O filme de Werner Herzog é baseado no livro “Casper Hauser oder die Trägheit des Herzens”, de Jakob Wassermann, publicado em 1908, que, por sua vez, retrata o caso de um adolescente encarcerado na Alemanha do século XIX até a idade de 16 anos, quando teve seu primeiro contato verbal e social. Somente depois disso, pôde ser observado algum desenvolvimento de Kaspar Hauser na linguagem e na socialização com outros indivíduos.[1]

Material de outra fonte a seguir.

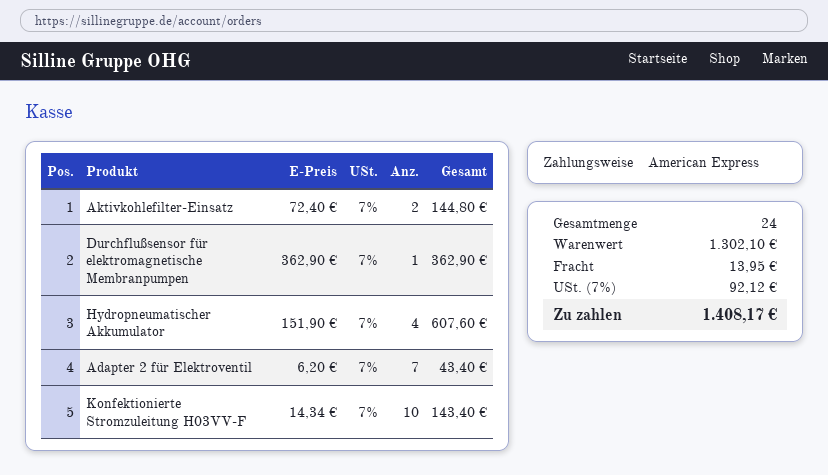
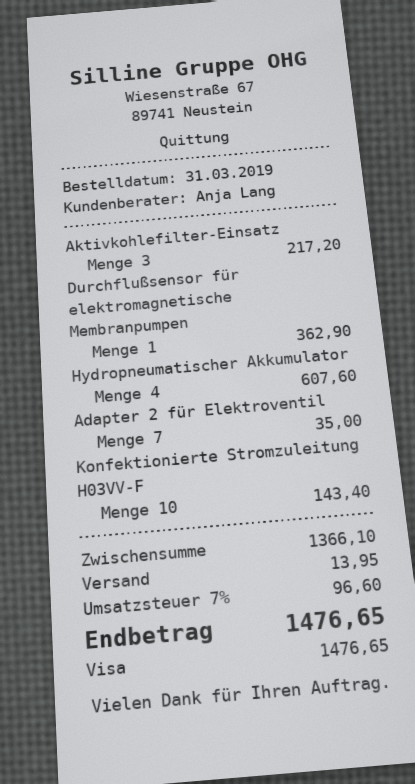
payment method: American Express -> Visa
Aktivkohlefilter-Einsatz: 2 for 144.80 -> 3 for 217.20
Adapter 2 für Elektroventil: 7 for 43.40 -> 7 for 35.00
subtotal: 1302.10 -> 1366.10
tax: 7% = 92.12 -> 7% = 96.60
total: 1408.17 -> 1476.65

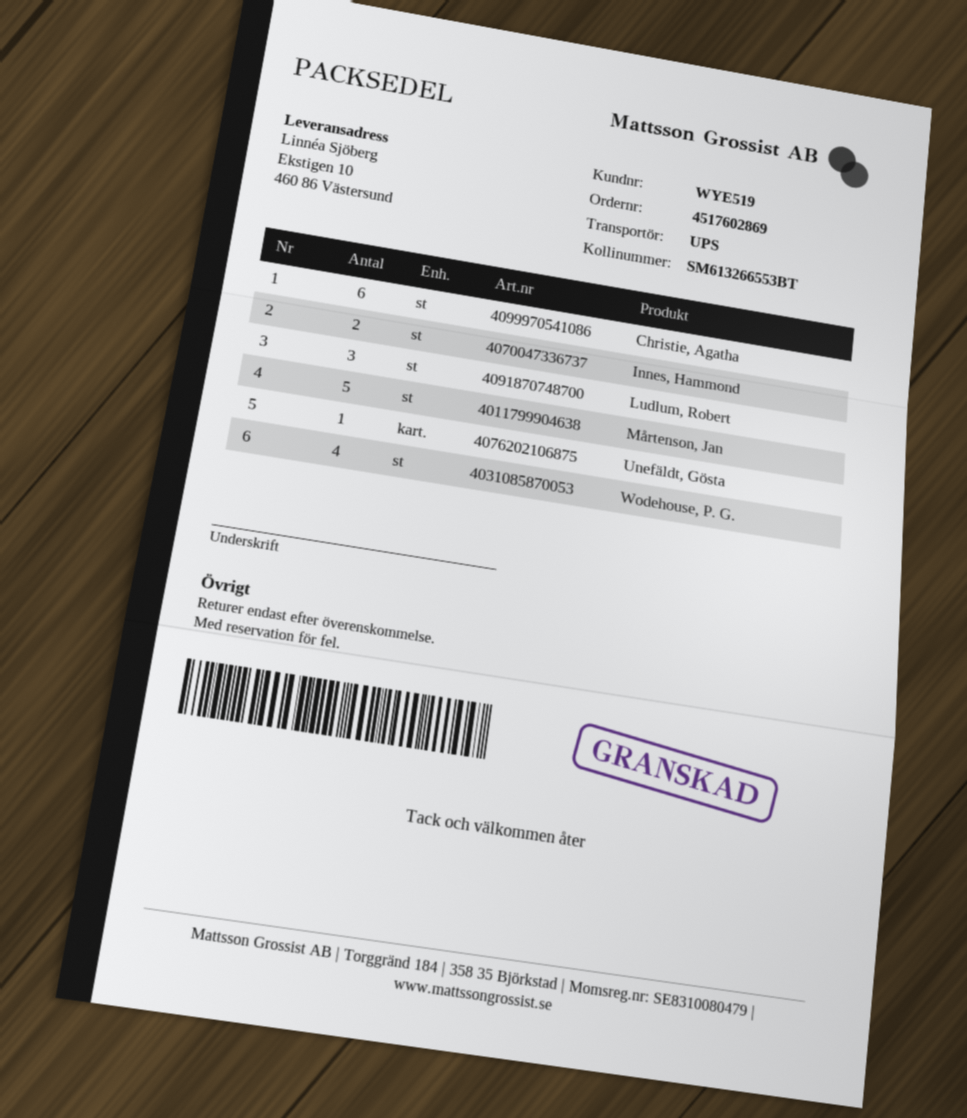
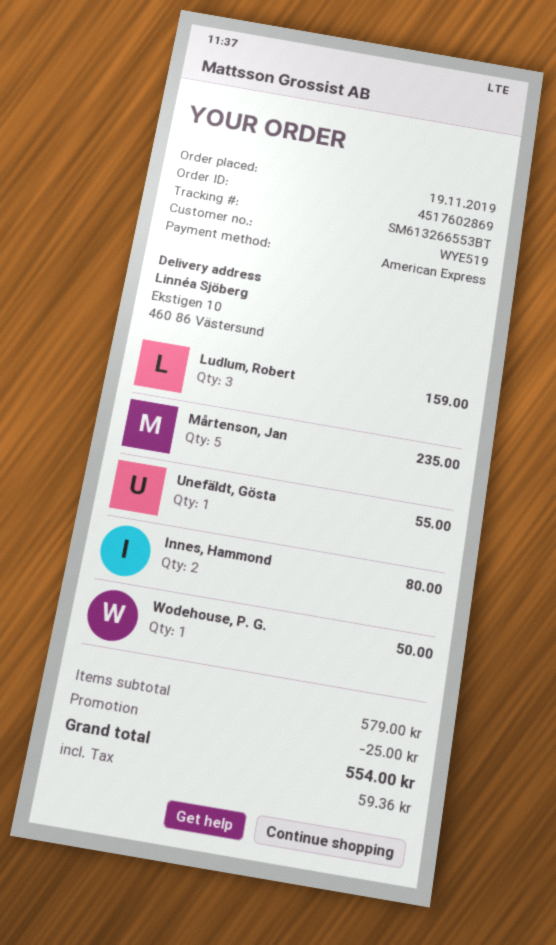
Christie, Agatha: 6 -> none
Wodehouse, P. G.: 4 -> 1

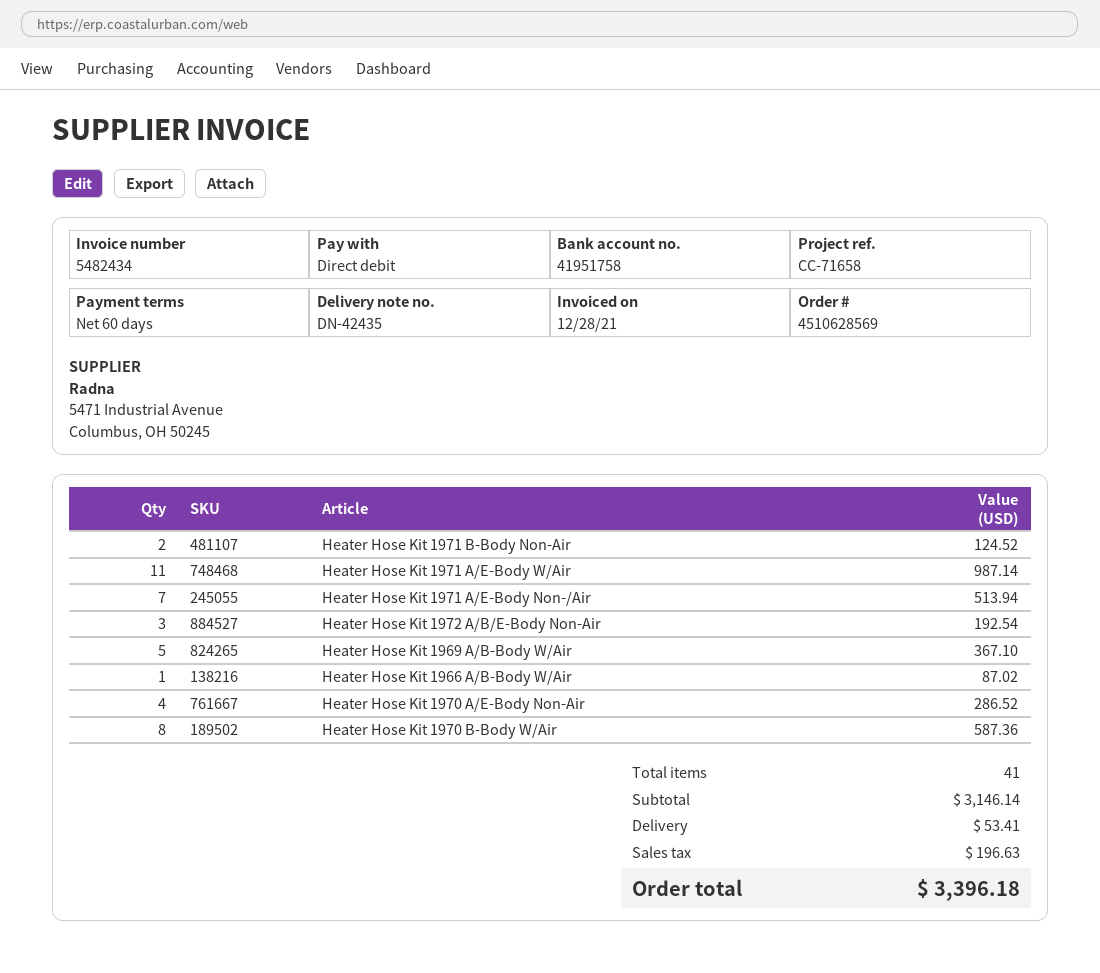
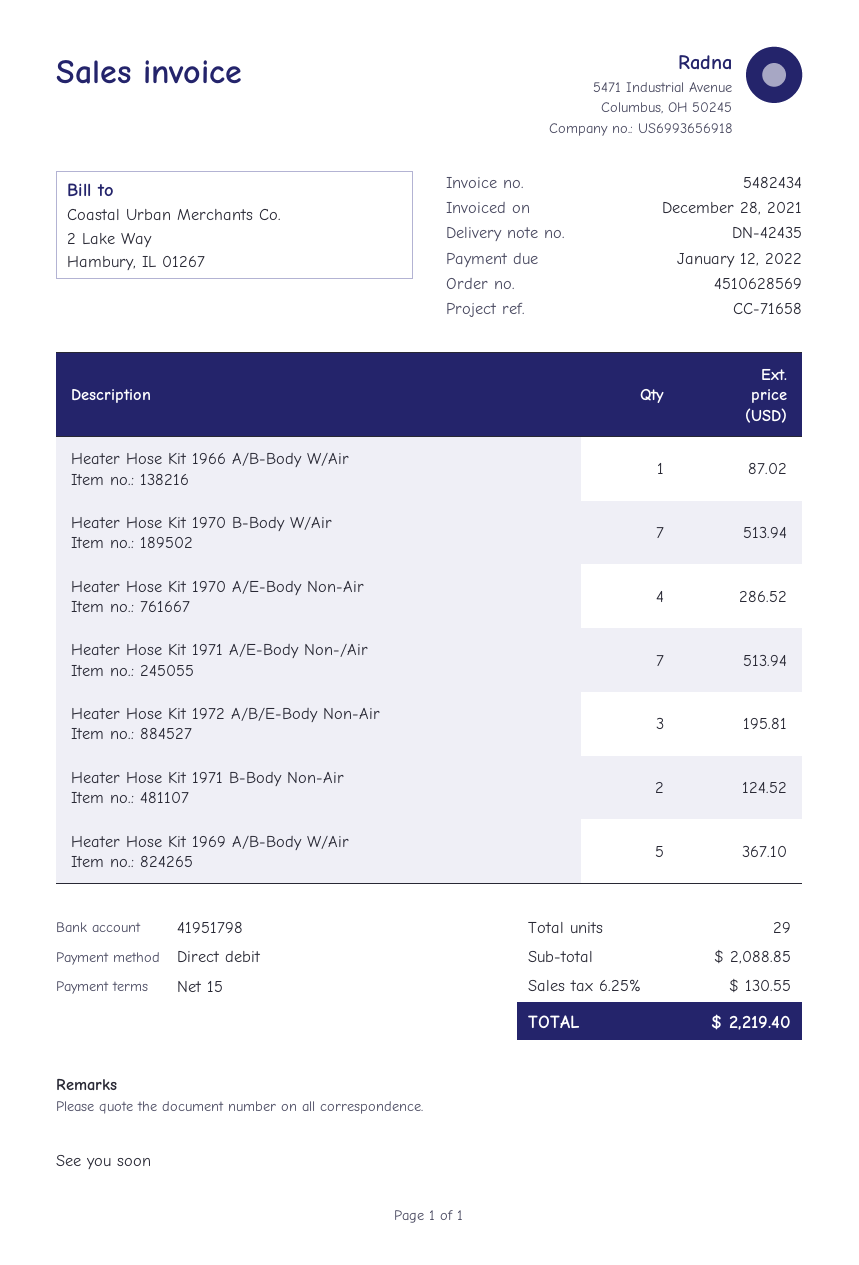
payment terms: 60 days -> 15 days
bank account: 41951758 -> 41951798
Heater Hose Kit 1971 A/E-Body W/Air: 11 for 987.14 -> none
Heater Hose Kit 1972 A/B/E-Body Non-Air: 3 for 192.54 -> 3 for 195.81
Heater Hose Kit 1970 B-Body W/Air: 8 for 587.36 -> 7 for 513.94
total quantity: 41 -> 29
subtotal: 3146.14 -> 2088.85
shipping: 53.41 -> none
tax: 196.63 -> 130.55
total: 3396.18 -> 2219.40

Devido à aquisição tardia de uma língua materna, fora do período crítico da infância, Kasper Hauser nunca desenvolveu a competência linguística de um falante nativo, principalmente no que concerne à sintaxe. Além disso, outras habilidade sociais foram seriamente prejudicadas, ainda que ele fosse capaz de aprendizagem de disciplinas. Tal episódio demonstra a importância da linguagem no processo socializador de um indivíduo.[2]